§ Work instructions: Transcribe the full listing below, word for word, without pictures.

§ Supplied records:

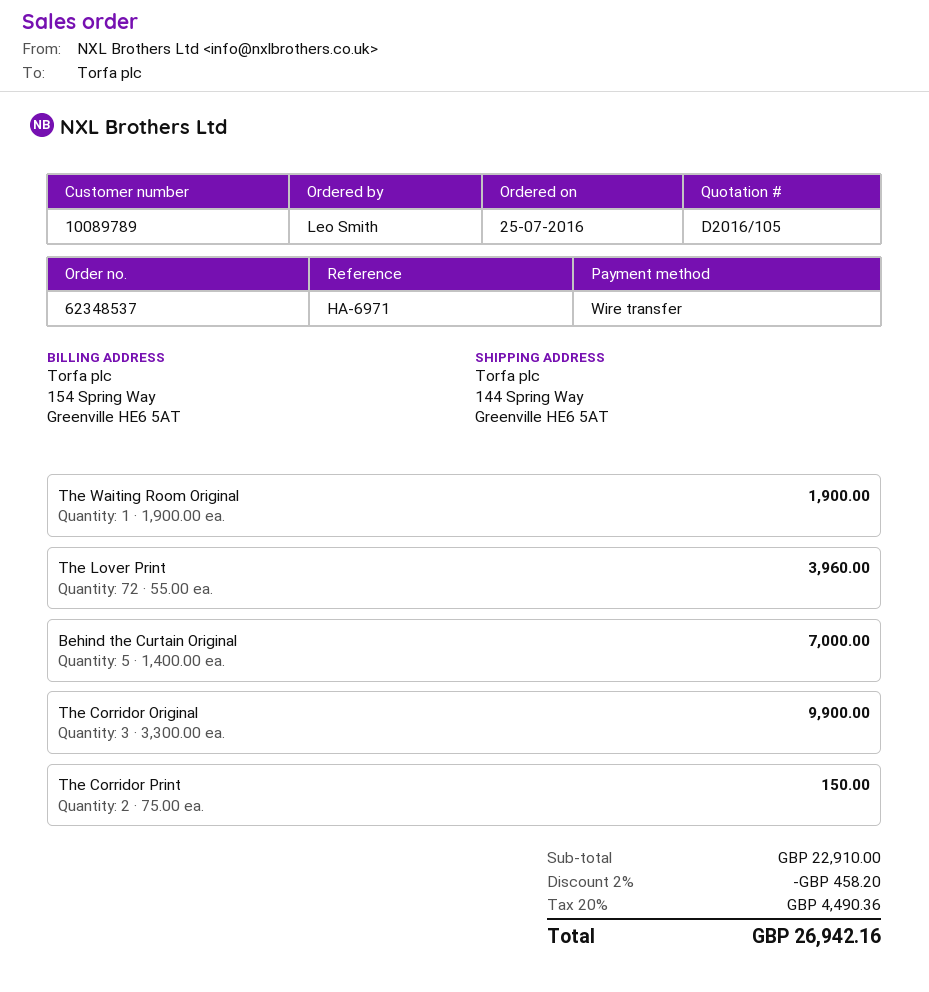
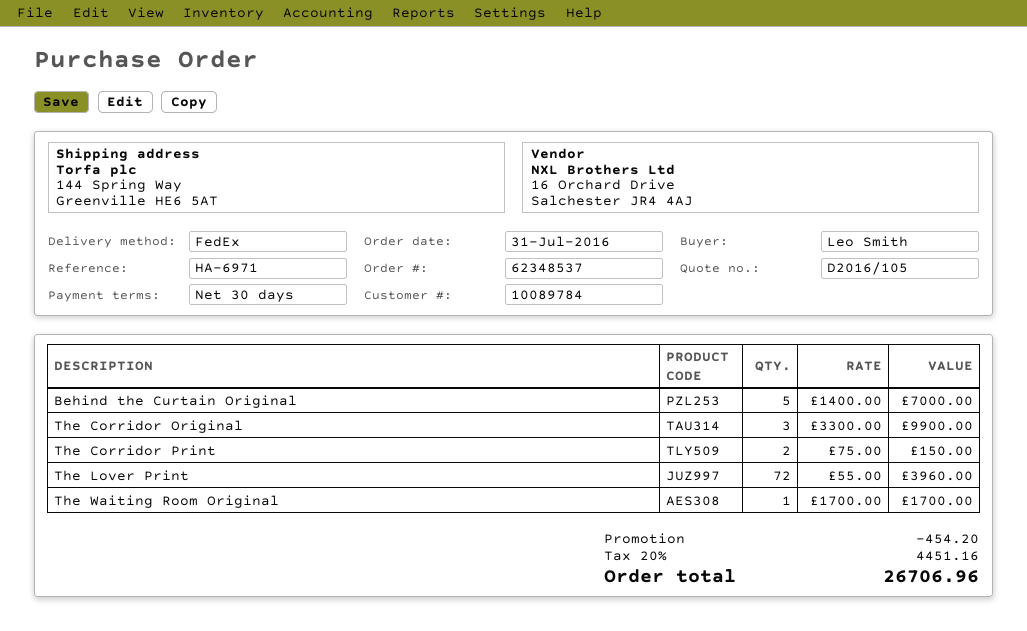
order date: 2016-07-25 -> 2016-07-31
customer number: 10089789 -> 10089784
The Waiting Room Original: 1 x 1900.00 = 1900.00 -> 1 x 1700.00 = 1700.00
discount: 458.20 -> 454.20
tax: 20% = 4490.36 -> 20% = 4451.16
total: 26942.16 -> 26706.96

§ Solution below:
order date: 2016-07-25 -> 2016-07-31
customer number: 10089789 -> 10089784
The Waiting Room Original: 1 x 1900.00 = 1900.00 -> 1 x 1700.00 = 1700.00
discount: 458.20 -> 454.20
tax: 20% = 4490.36 -> 20% = 4451.16
total: 26942.16 -> 26706.96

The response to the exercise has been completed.